Tim Hortons celebrates 50 years of exploiting national identity for profit - The Beaverton

Tim Hortons celebrates 50 years of exploiting national identity for profit

HAMILTON, ON – International restaurant chain is celebrating 50 years of instilling and manipulating contrived patriotic sentiment in Canadian consumers towards their brand coffee and donuts for the benefit of their global shareholders.

“We could not be more proud that we have made it to 50 years of servicing the Canadian market with the vague notions of hockey and ‘Canadianness’ that have allowed us to generate over $3 billion in revenues annually,” said Vice President of Marketing Darryl Hanson.

“Tim Hortons was the first to realize that Canada’s inherent lack of a shared definition of national identity allowed room for a business that is wholly uninterested in anything other than making money, to insert itself as a patriotic placeholder through a well thought-out media strategy,” Hanson continued. “Our research shows it was effective to the point where people know more about Roll Up the Rim to Win than they do about Canada’s confederation back in eighteen-sixty-whatever-it-was.”

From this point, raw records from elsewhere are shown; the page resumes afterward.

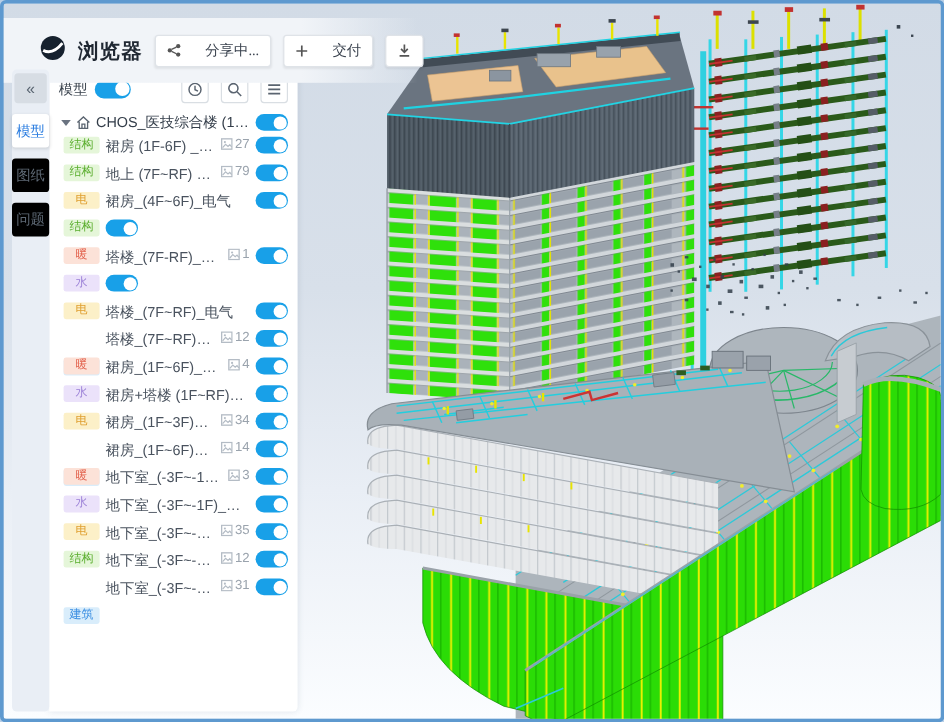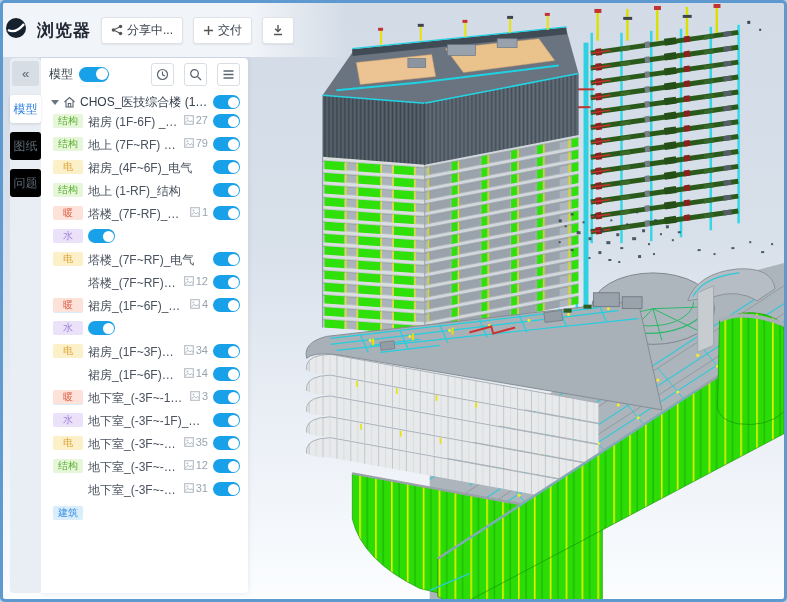"浏览器" #header { font-family: none -> Liberation Serif, serif; padding-left: 2px -> 30px; top: 0 -> 12px }
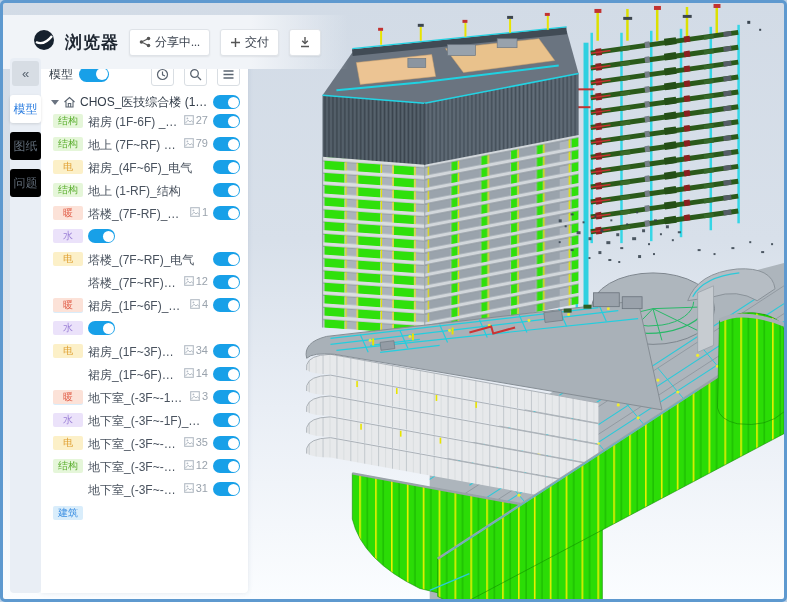"分享中..." .hbtn { gap: 4px -> 20px }
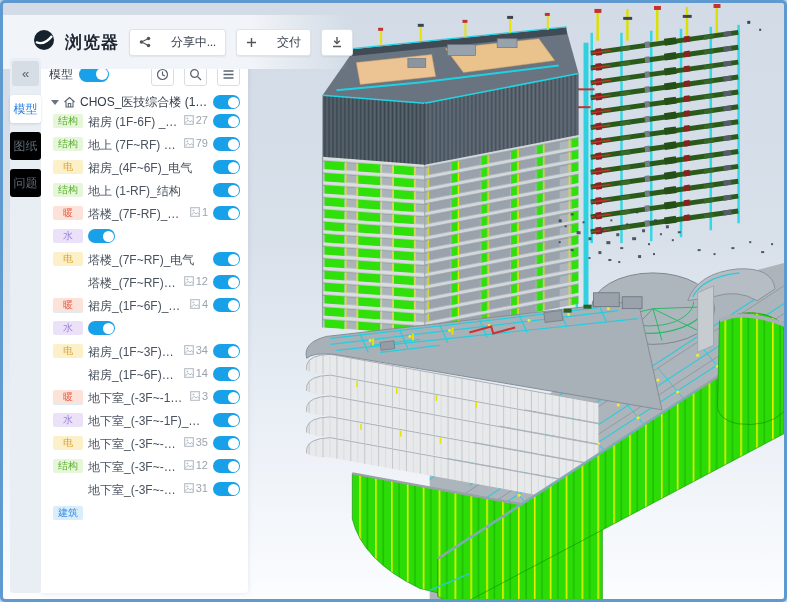"地上 (1-RF)_结构" span.row-label { html: <span>地上 (1-RF)_结构</span> -> none }
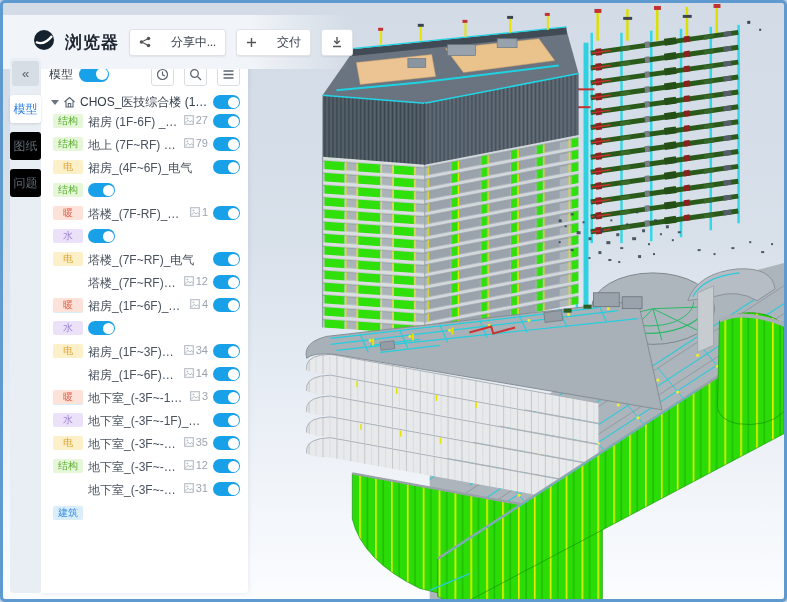"裙房+塔楼 (1F~RF)_..." span.row-label { html: none -> <span>裙房+塔楼 (1F~RF)_...</span> }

This comes at a time when Tim Hortons is struggling to make inroads into the U.S. market.

“The ordinary sales pitch of ‘we’re Canadian, so buy us’ doesn’t seem to work there,” Hanson said. “Right now our strategy is to just put bacon on everything and see what that does.”

“It’s great that practically everywhere you go in Canada, you can get a taste of Canada in a double-double and donut,” said Jason McDonald, a 54-year old construction worker from Toronto who doesn’t seem to understand that his regular diet of Tim Hortons will lead to life-threatening health problems, unnecessarily stressing the other pillar of Canadian identity, our healthcare system.

“Tim Hortons is a great Canadian company, and its success is something all Canadians can be proud of,” said loyal customer Judy Greener of Kamloops, British Columbia, completely ignorant of the fact that Tim Hortons only repatriated back to Canada from the State of Delaware for tax purposes.

Hanson says that he’s happy to see that the outpouring of delusional patriotic fervor even extends to frontline staff, many of whom love Canada so much, they can’t wait to become citizens.